Flower Mart, Baltimore’s annual rite of spring, has been reimagined amid the coronavirus pandemic.
Mount Vernon Place Conservancy, which runs the spring festival featuring crafts, food, plants and events, has announced that all Flower Mart events will be virtual in 2021. But they are designed to engage as many patrons as possible – including by selling kits to make your own lemon sticks.
The Conservancy launched a new website to host a vendor marketplace and virtual events. The vendor marketplace is currently open and the virtual events will be held from April 30 to May 2.
“It’s something that really heralds spring here and we’re trying to continue that feeling by doing something online this year,” said Lance Humphries, Executive Director of the Conservancy.
“It’s a very nostalgic event for many, many people, because it’s been around so long,” he said.
The online vendor marketplace features 12 florists and farms, 10 food and beverage options, and 10 craft vendors.

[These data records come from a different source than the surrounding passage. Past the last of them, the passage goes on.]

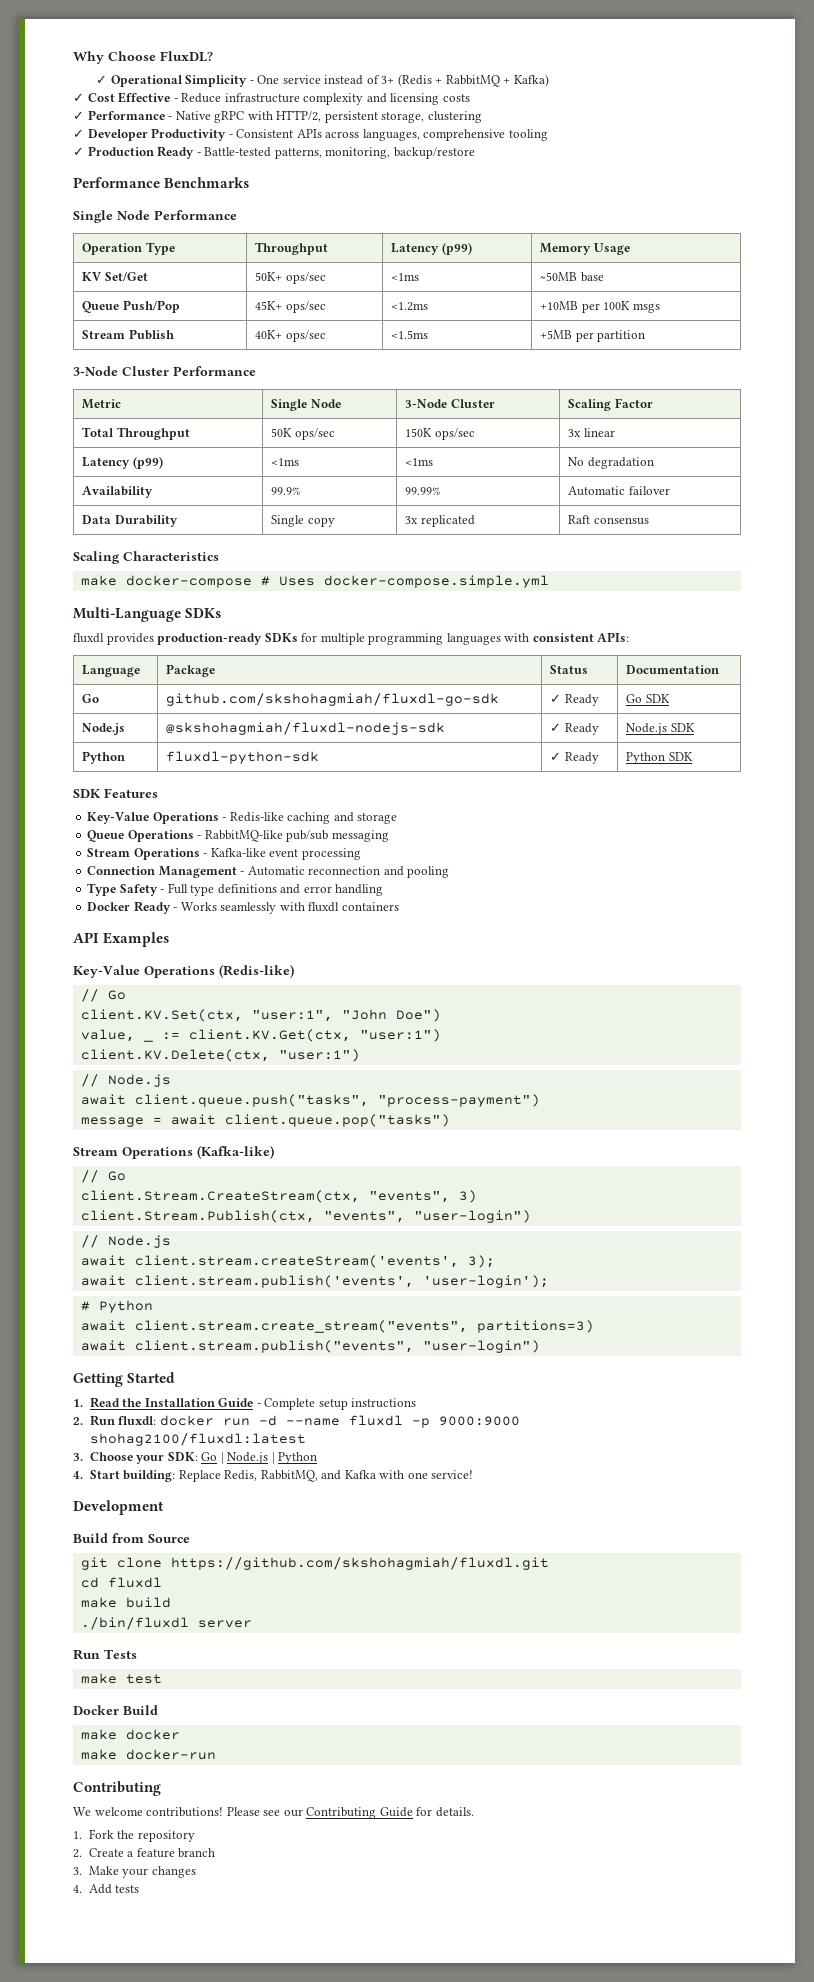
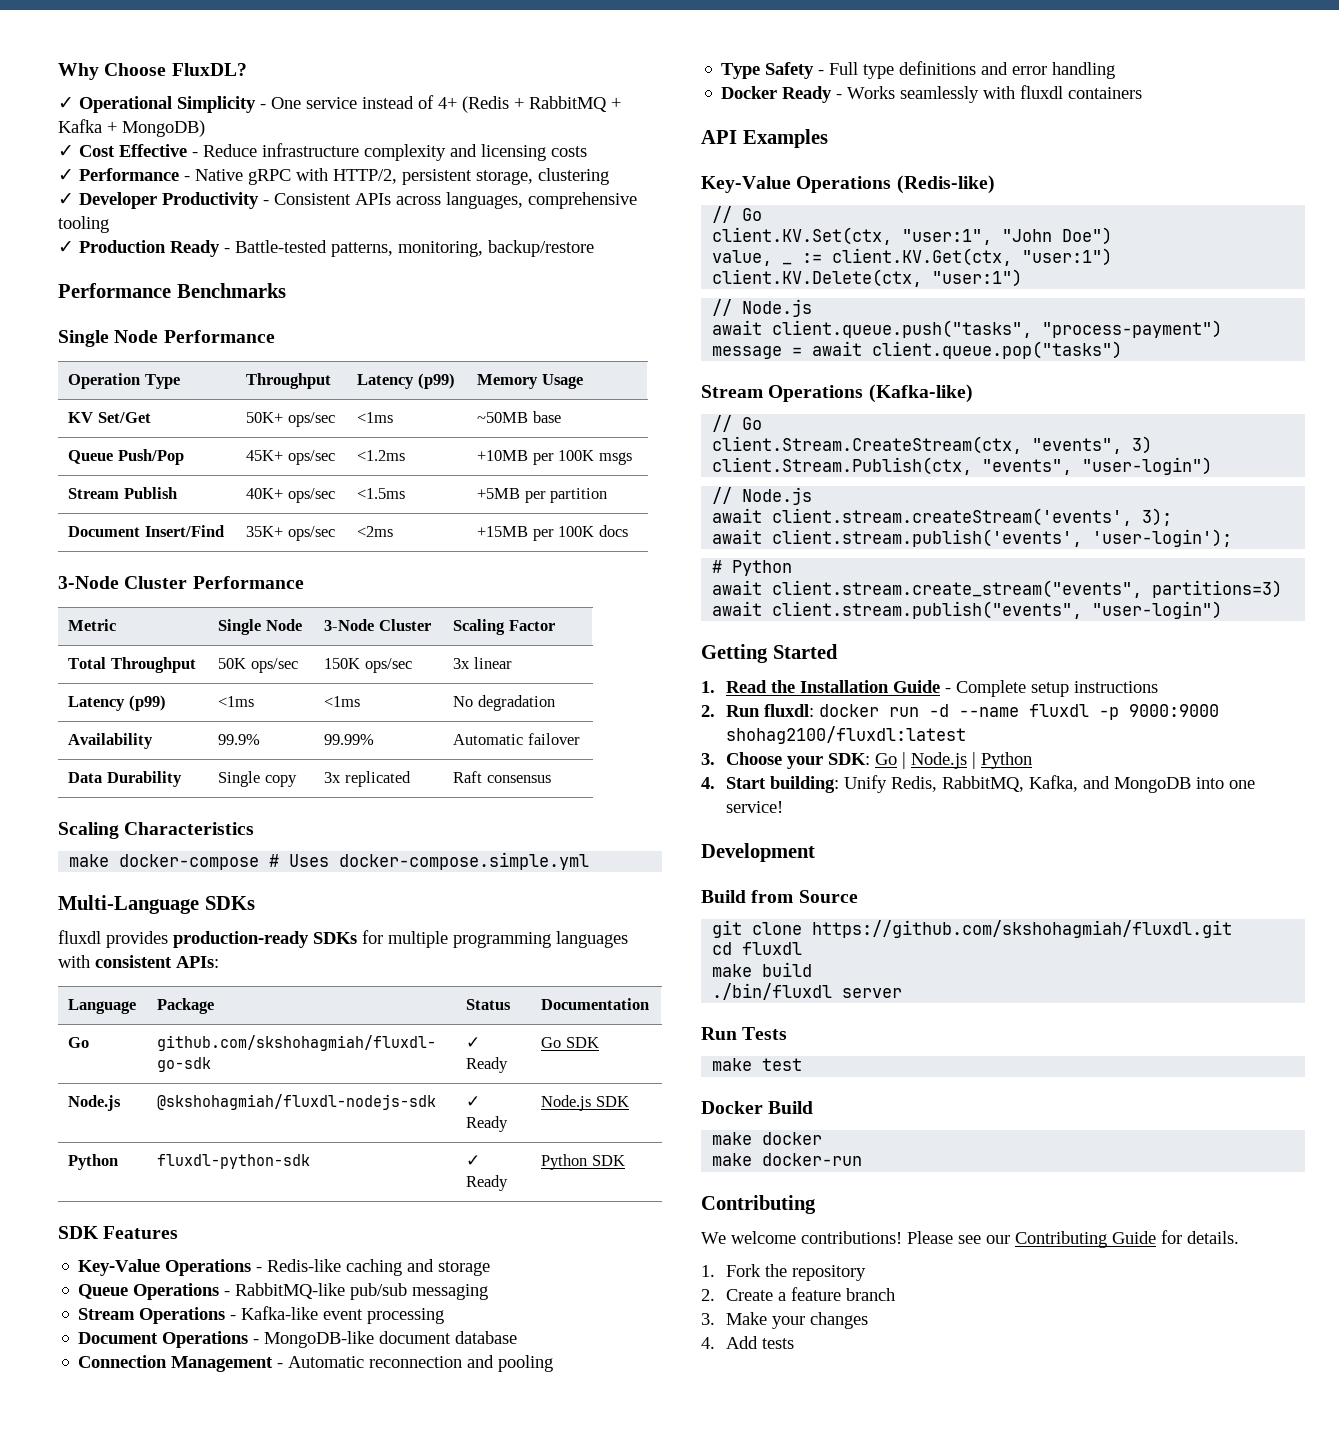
- ✓ Operational Simplicity - One service instead of 3+ (Redis + RabbitMQ + Kafka)
+ ✓ Operational Simplicity - One service instead of 4+ (Redis + RabbitMQ + Kafka + MongoDB)
+ Document Insert/Find | 35K+ ops/sec | <2ms | +15MB per 100K docs
+ Document Operations - MongoDB-like document database
- 4. Start building: Replace Redis, RabbitMQ, and Kafka with one service!
+ 4. Start building: Unify Redis, RabbitMQ, Kafka, and MongoDB into one service!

Vendors range from Charm City Meadworks to local artists and jewelry makers.
Baltimoreans can also purchase kits to make their own Lemon Sticks, which have been served at Flower Mart for over one hundred years.

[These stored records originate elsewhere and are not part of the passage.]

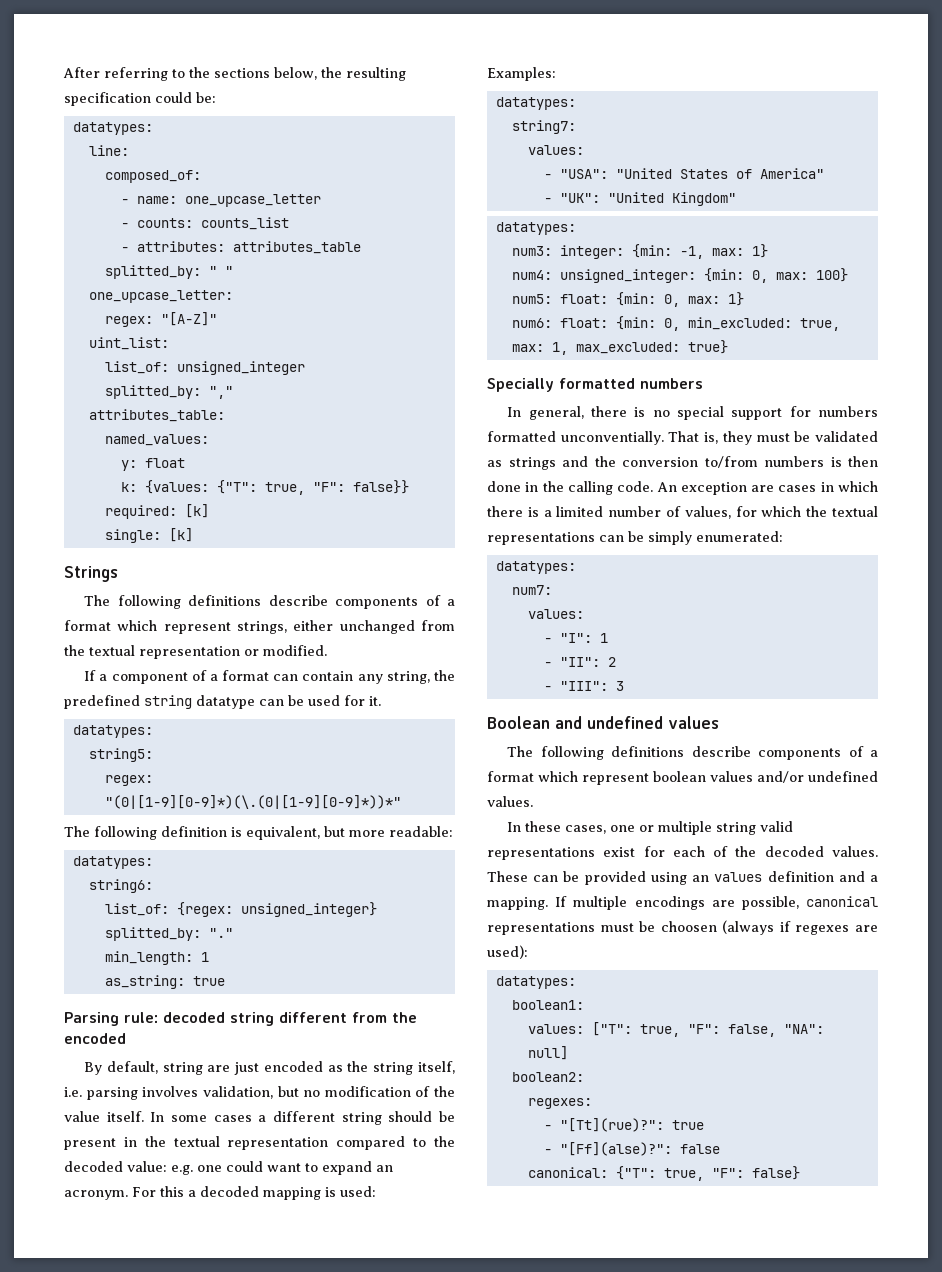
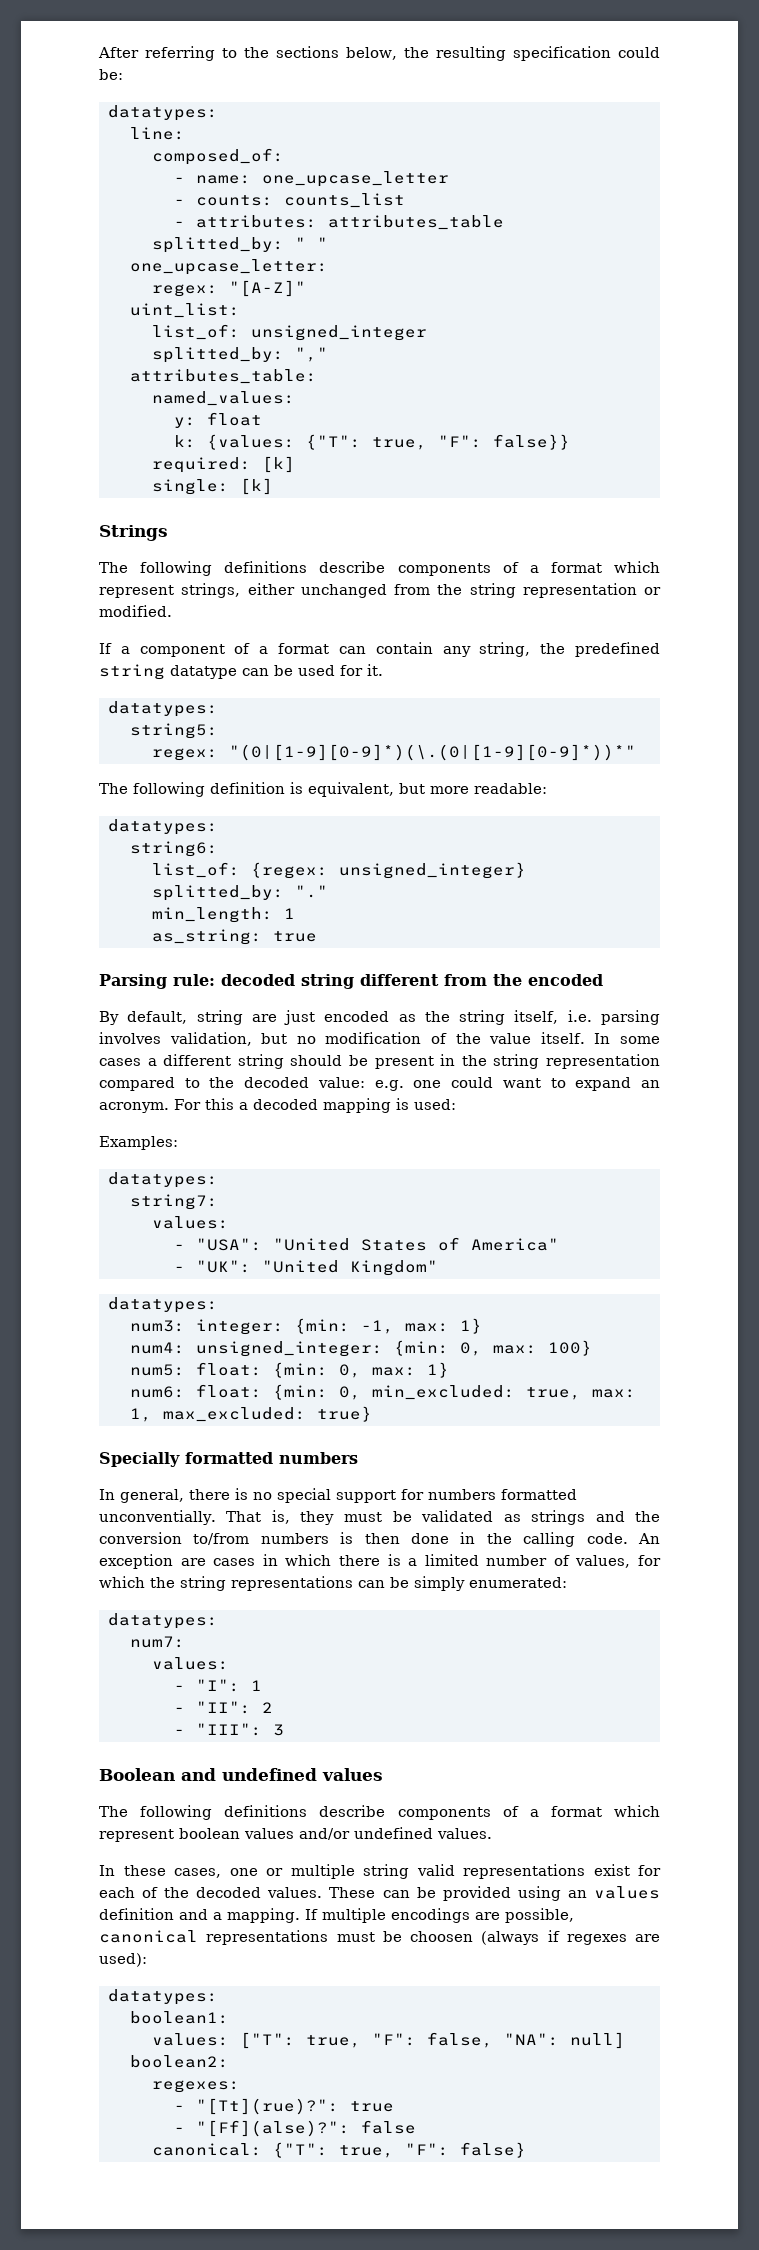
- The following definitions describe components of a format which represent strings, either unchanged from the textual representation or modified.
+ The following definitions describe components of a format which represent strings, either unchanged from the string representation or modified.
- In some cases a different string should be present in the textual representation compared to the decoded value: e.g. one could want to expand an acronym.
+ In some cases a different string should be present in the string representation compared to the decoded value: e.g. one could want to expand an acronym.
- An exception are cases in which there is a limited number of values, for which the textual representations can be simply enumerated:
+ An exception are cases in which there is a limited number of values, for which the string representations can be simply enumerated:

Take-home Lemon Stick Kits can be purchased online and picked up at Washington Monument from May 1-2, between 11-4. Each $8 kit includes everything you need to make Lemon Sticks, plus a package of flower seeds to plant in your garden.
From April 30-May 2, the Conservancy will stream free virtual events on Facebook and YouTube. Events include floral arranging demonstrations, such as “Whimsical Spring Flower Arrangement” by Fleur De Lis Florist, and wine tasting with Old Westminster Winery.
The Conservancy will also include educational events like “Getting Nerdy With Nature” with The National Aquarium and “For the Joy of Bees: A Discussion On Native And Managed Pollinators.”
Flower Mart was founded by the Women’s Civic League in 1911. The Women’s Civic League was formed to improve living conditions in Baltimore and its surrounding suburbs.
League members fought to improve the city by writing letters, lobbying state legislators, donating money, attending City Council meetings, and creating Flower Mart.
Over the years, Flower Mart lost a bit of its “quaint” and “old-timey” feel, as the focus shifted away from local Baltimore vendors, Humphries explained.
When the Conservancy took over management in 2019, the organization aimed to return Flower Mart to its original purpose.
“We really wanted to focus on its original mission, which was encouraging the greening of the city by planting flowers, and also to support local makers, growers, whatever they may be,” said Humphries.